TASK PROMPT
Go through the data below. List every line that holds the word "Estimated".

PROVIDED ENTRIES
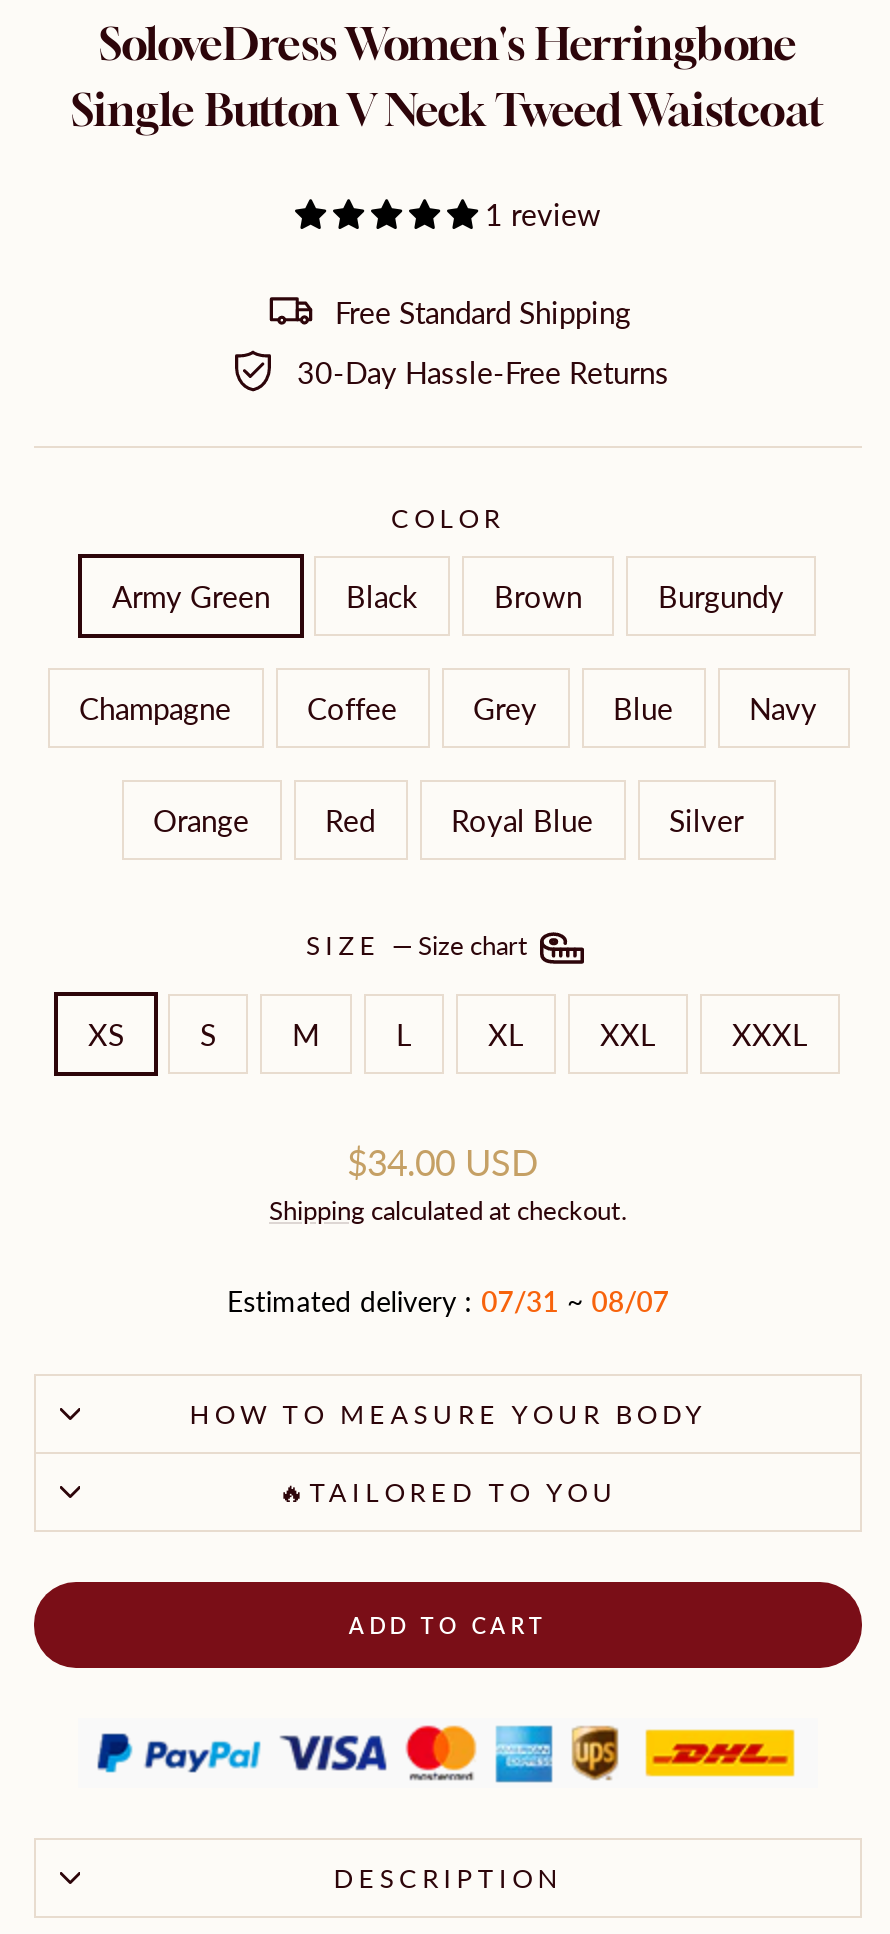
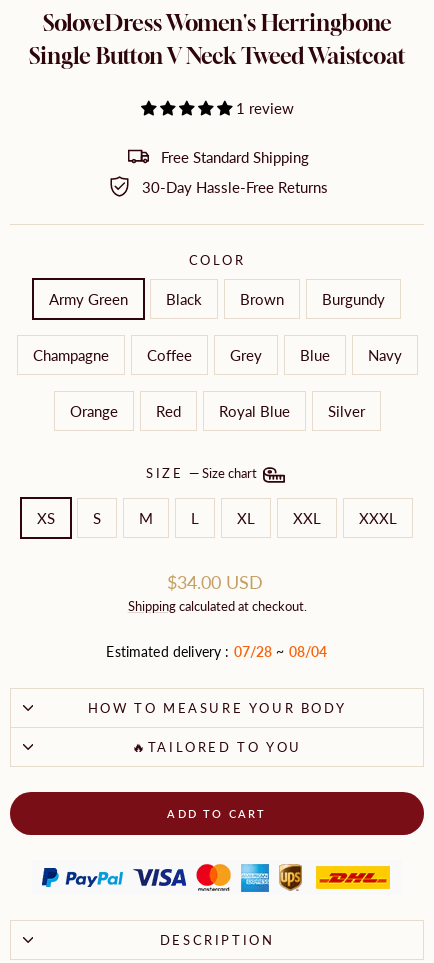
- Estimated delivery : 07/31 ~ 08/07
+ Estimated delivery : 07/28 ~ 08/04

==

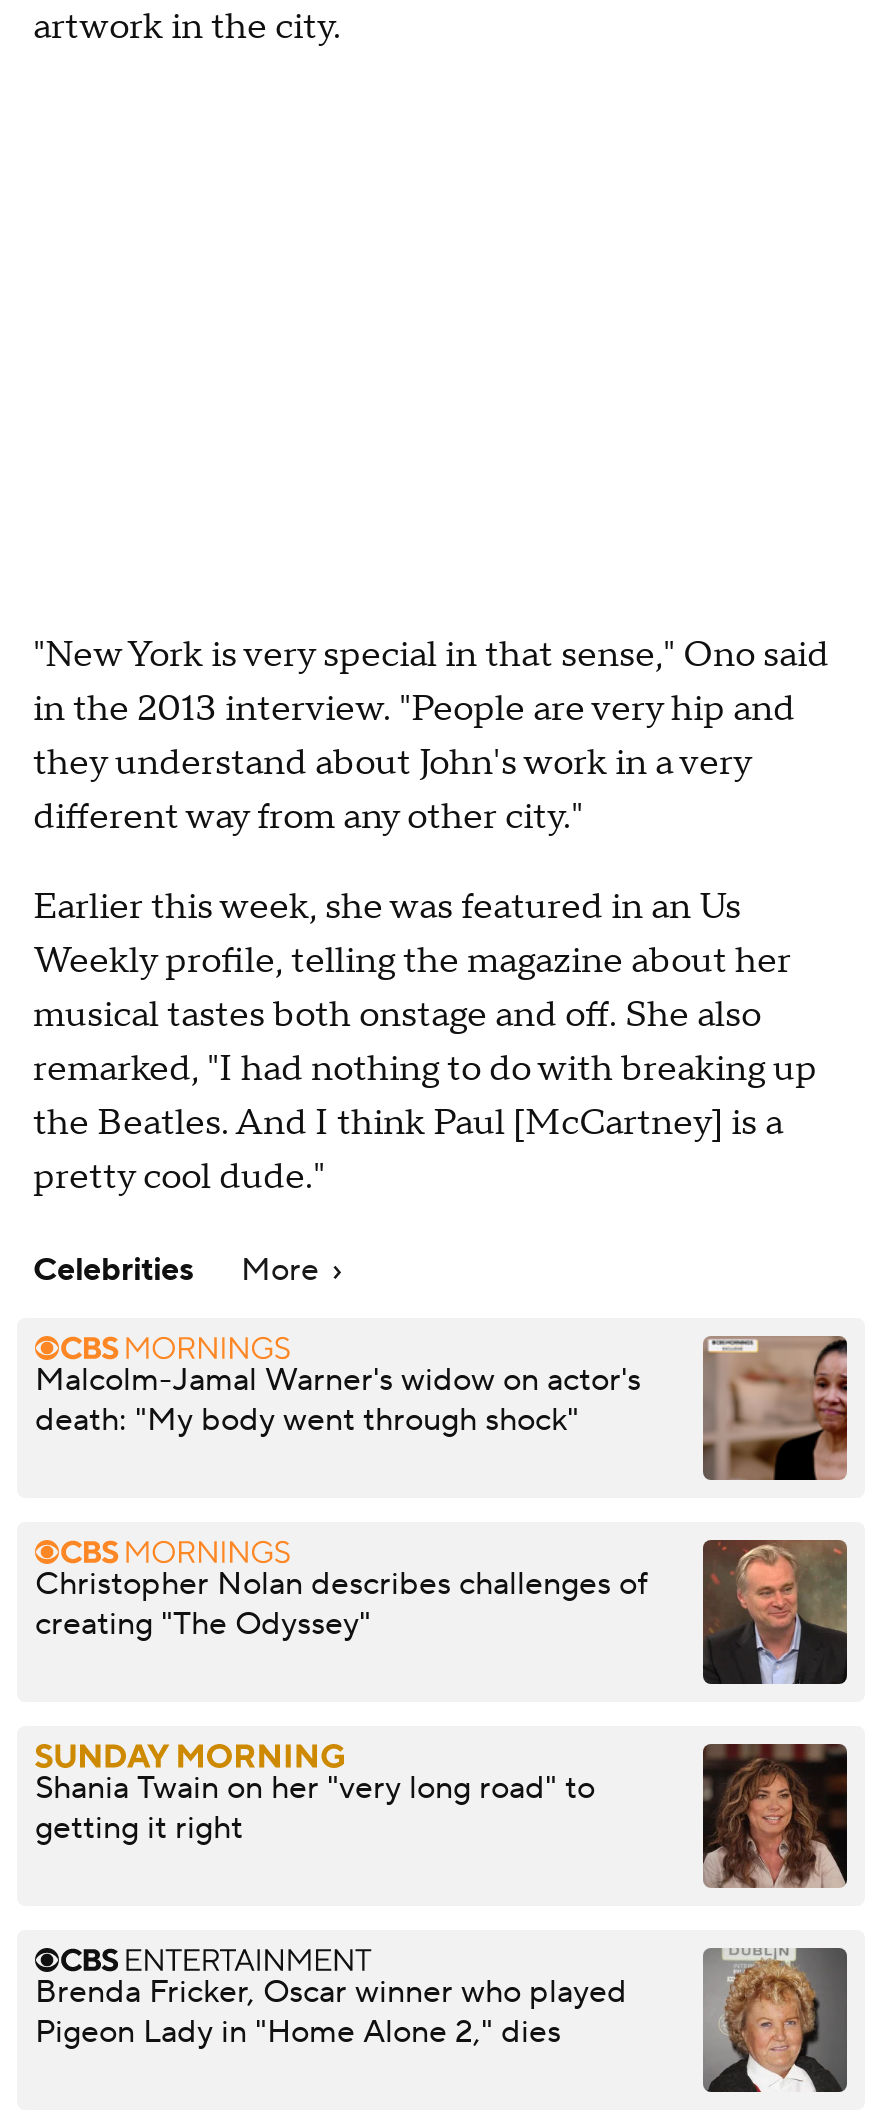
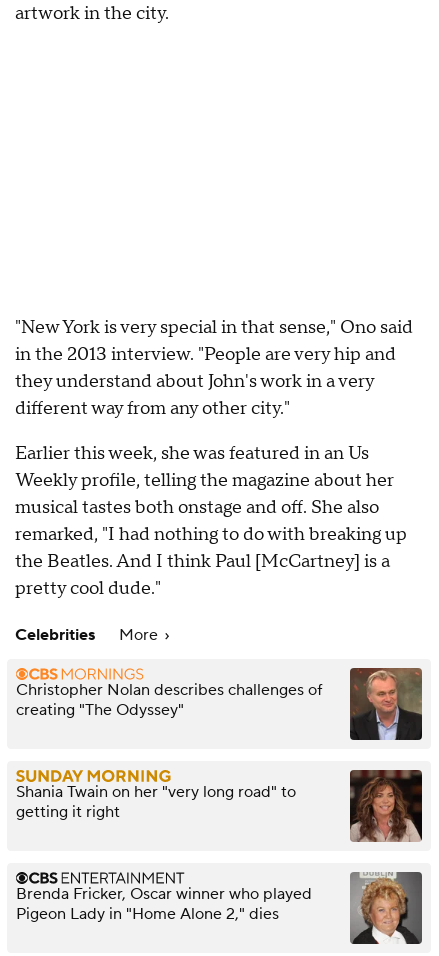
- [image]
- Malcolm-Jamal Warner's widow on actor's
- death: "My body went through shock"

TASK RESPONSE
- Estimated delivery : 07/31 ~ 08/07
+ Estimated delivery : 07/28 ~ 08/04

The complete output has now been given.